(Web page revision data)
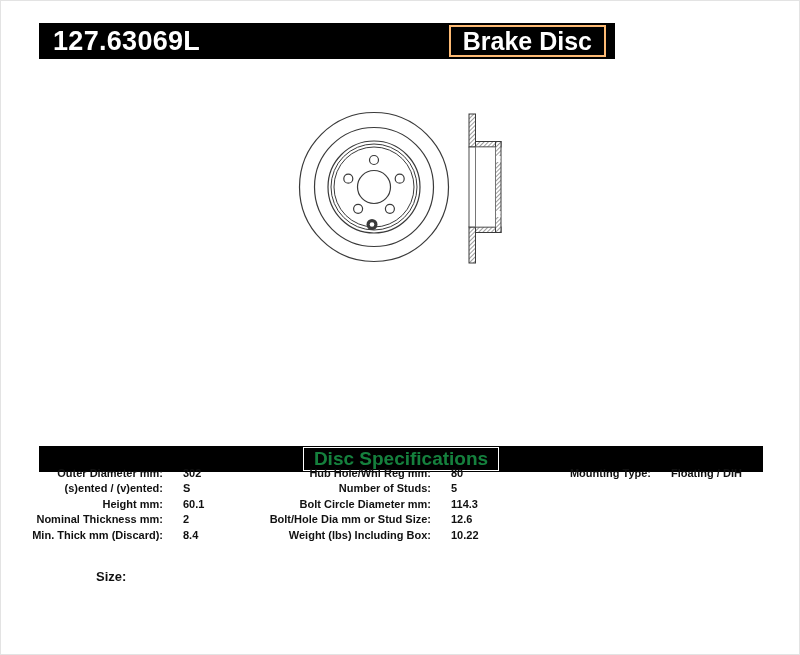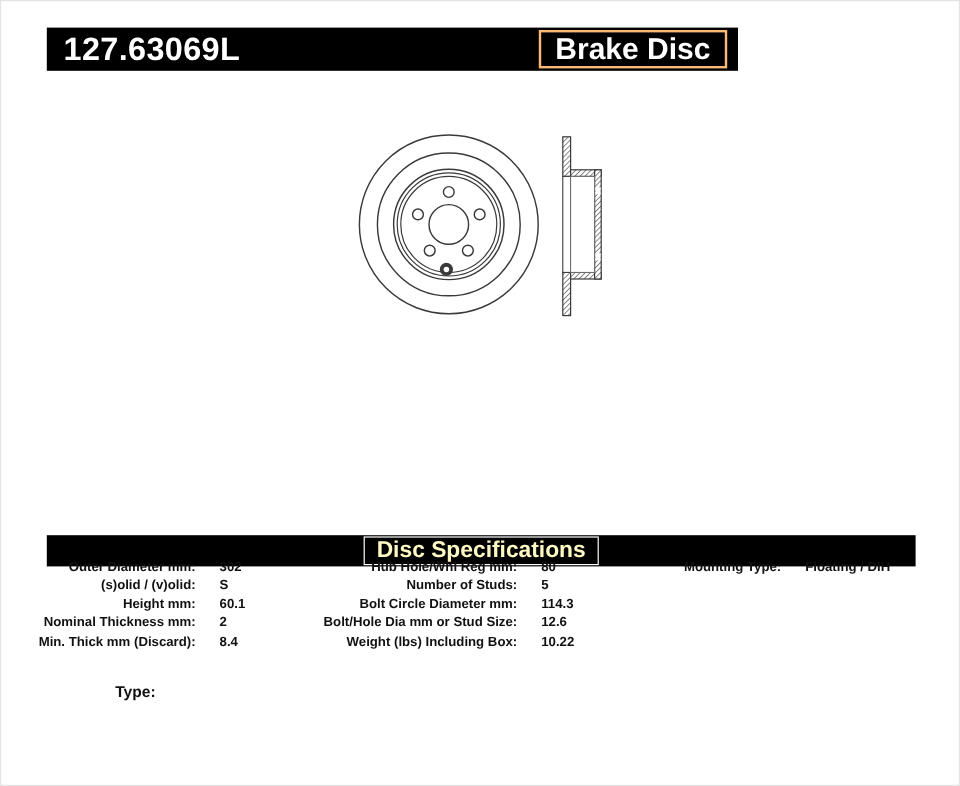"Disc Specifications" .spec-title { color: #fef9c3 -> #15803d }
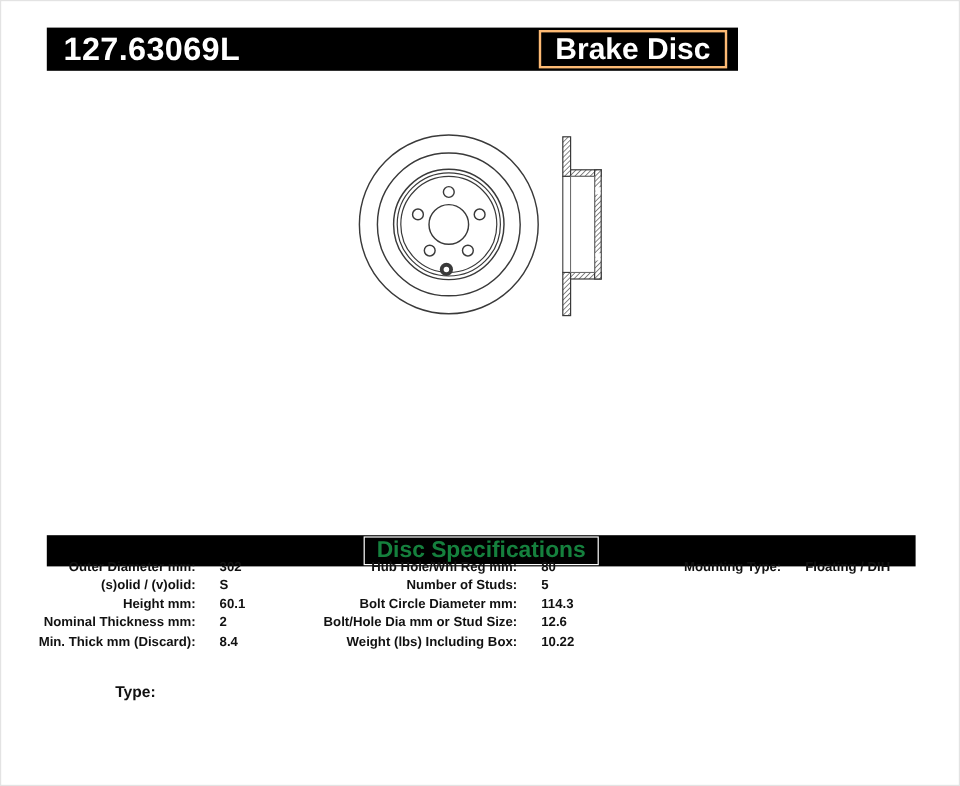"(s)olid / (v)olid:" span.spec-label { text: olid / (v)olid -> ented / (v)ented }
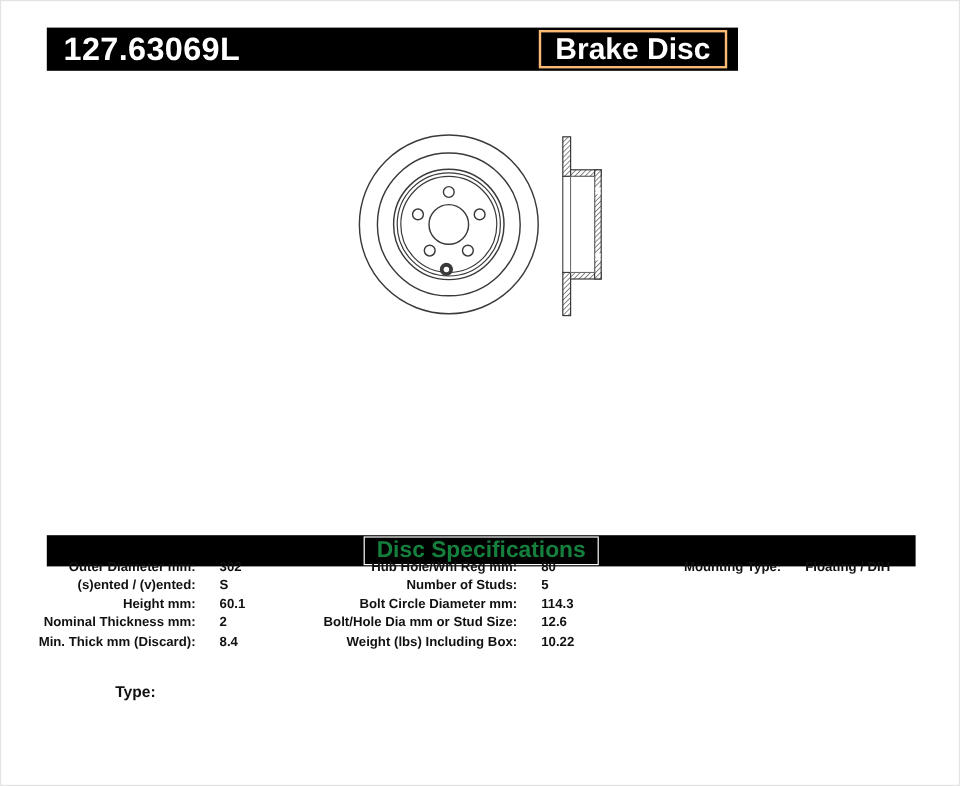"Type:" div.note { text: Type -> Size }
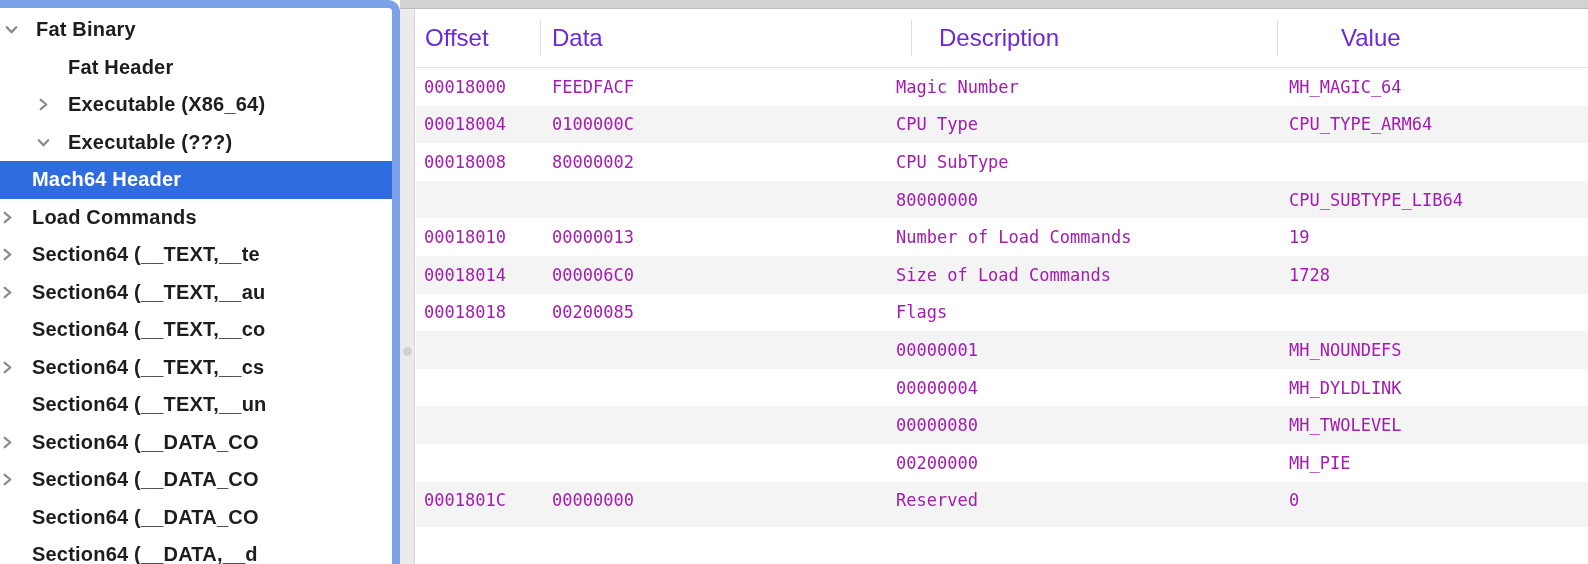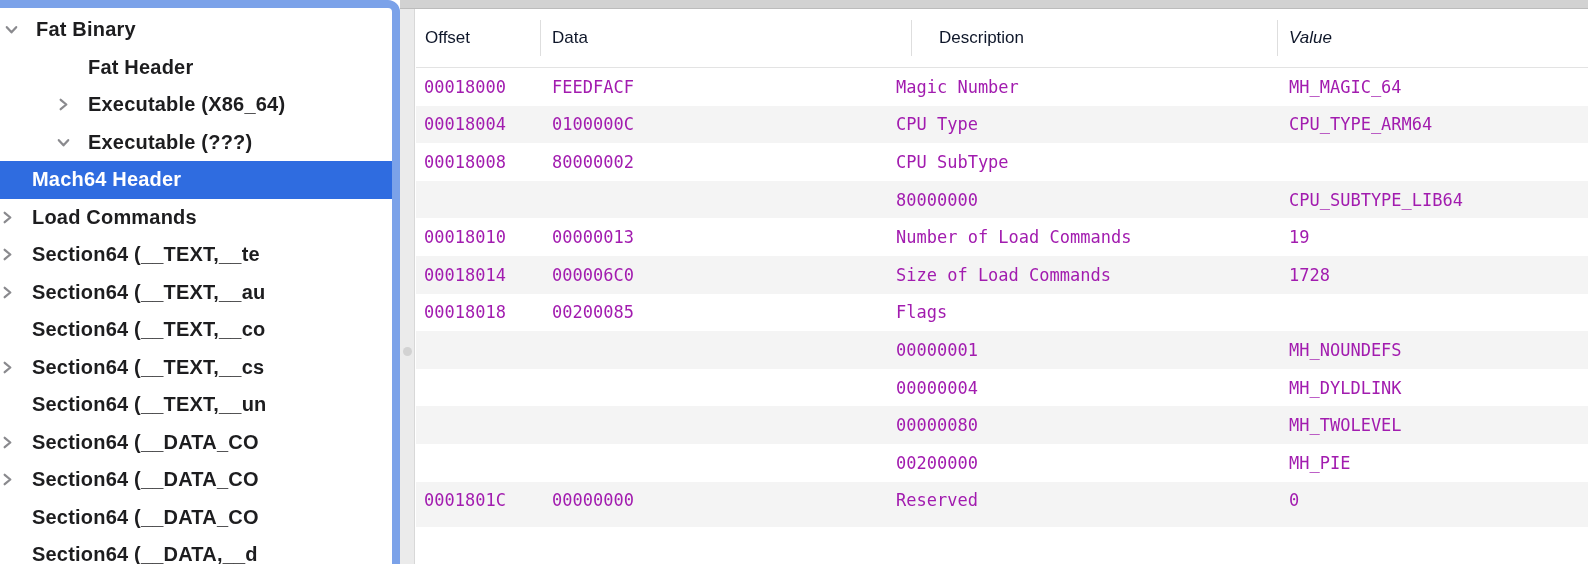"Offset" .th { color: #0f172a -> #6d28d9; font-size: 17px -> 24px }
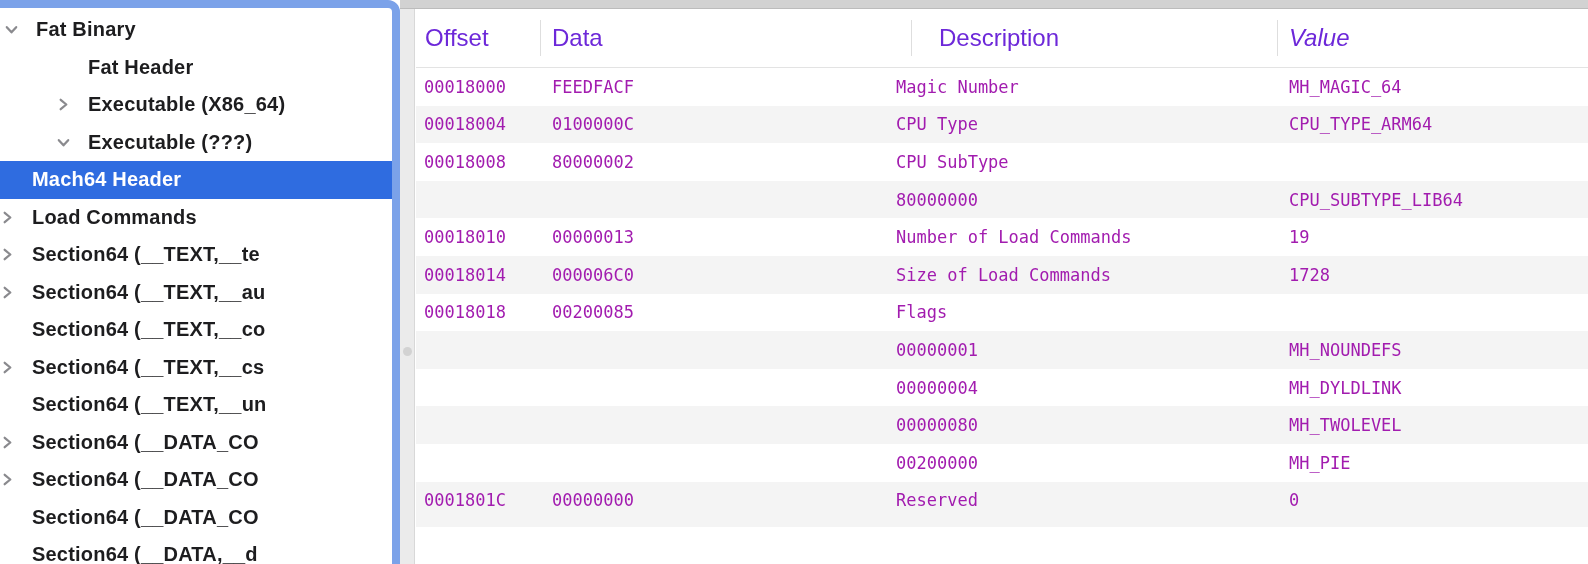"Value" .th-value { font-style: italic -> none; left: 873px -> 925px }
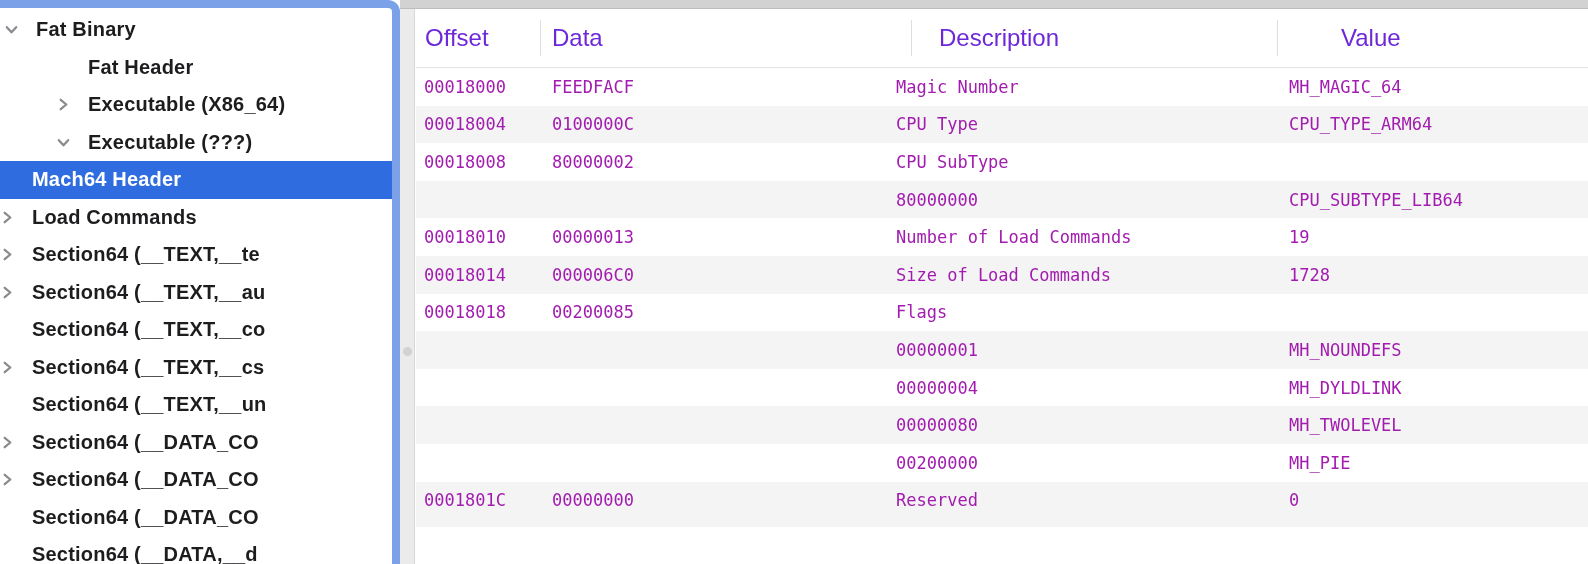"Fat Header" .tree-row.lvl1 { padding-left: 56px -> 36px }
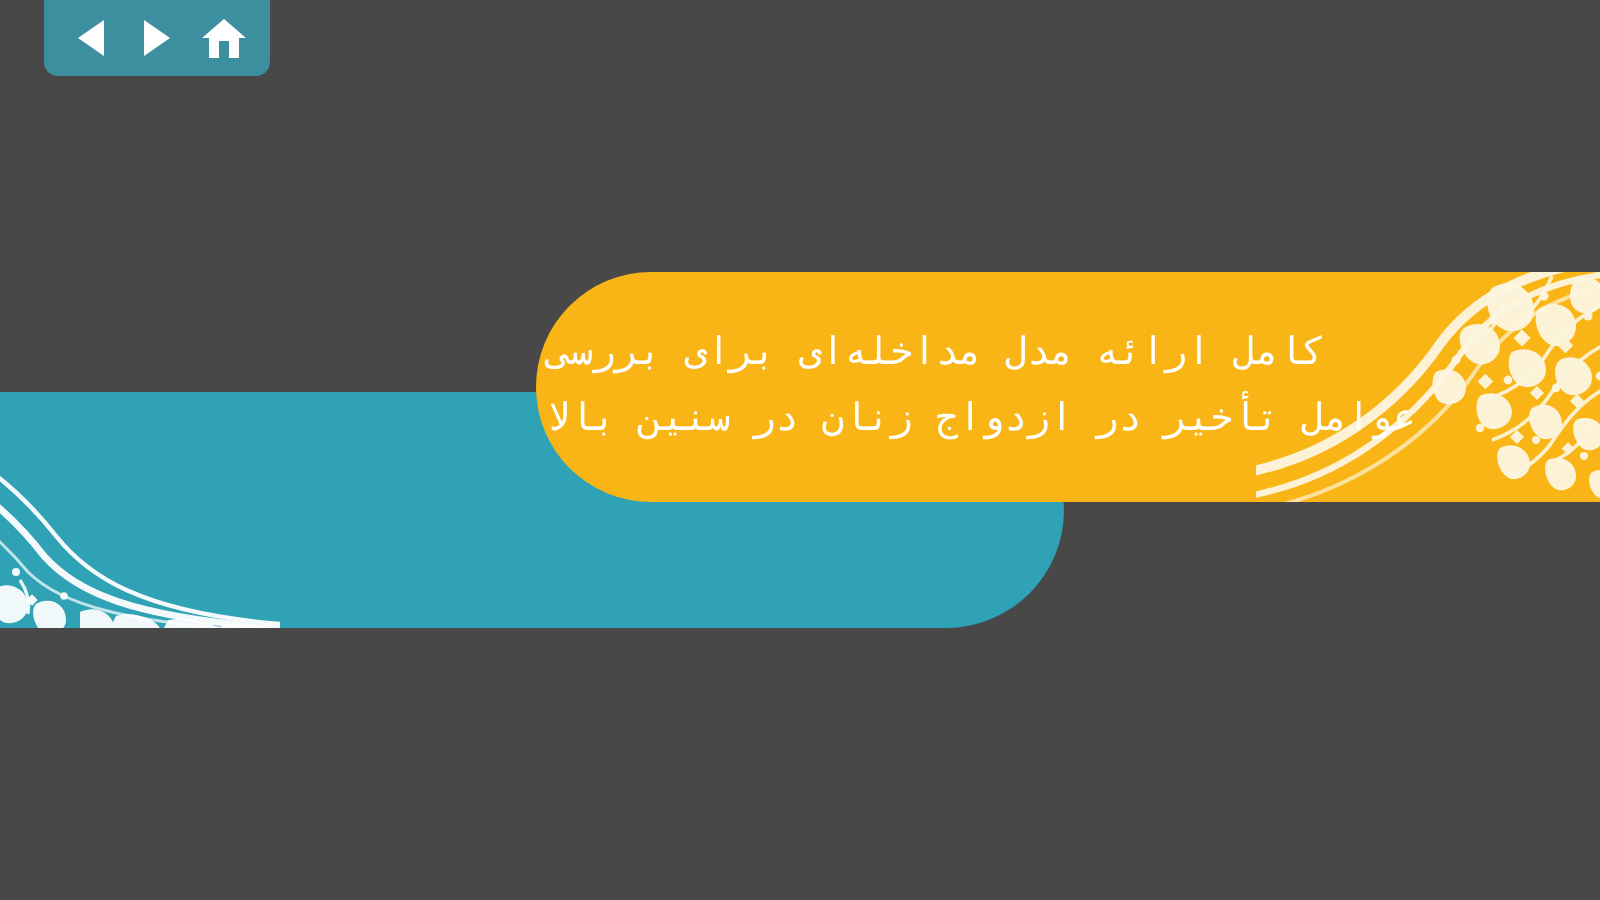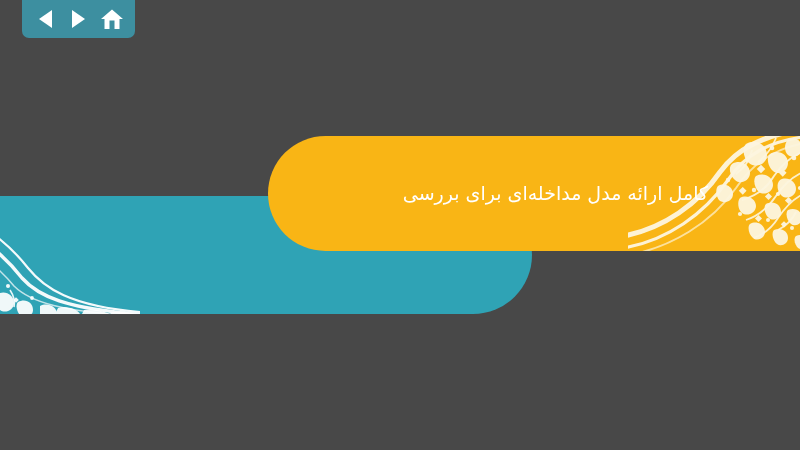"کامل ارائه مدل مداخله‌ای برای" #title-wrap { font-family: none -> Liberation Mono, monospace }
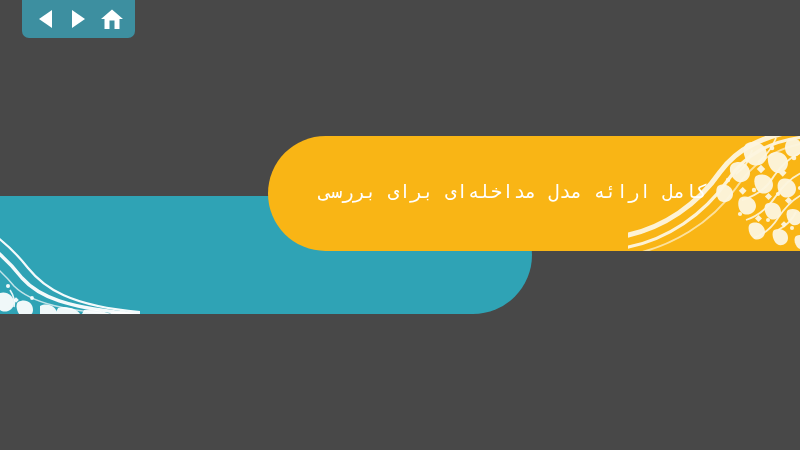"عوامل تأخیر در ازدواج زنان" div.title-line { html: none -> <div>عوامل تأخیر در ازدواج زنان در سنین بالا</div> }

▶ **Try it**:
All lines from the one containing "font-style: italic ->" through the end of the data are to be restated exactly, with nothing else and without the pictures.

▶ **Result for this task**:
"Value" .th-value { font-style: italic -> none; left: 873px -> 925px }
"Fat Header" .tree-row.lvl1 { padding-left: 56px -> 36px }
"کامل ارائه مدل مداخله‌ای برای" #title-wrap { font-family: none -> Liberation Mono, monospace }
"عوامل تأخیر در ازدواج زنان" div.title-line { html: none -> <div>عوامل تأخیر در ازدواج زنان در سنین بالا</div> }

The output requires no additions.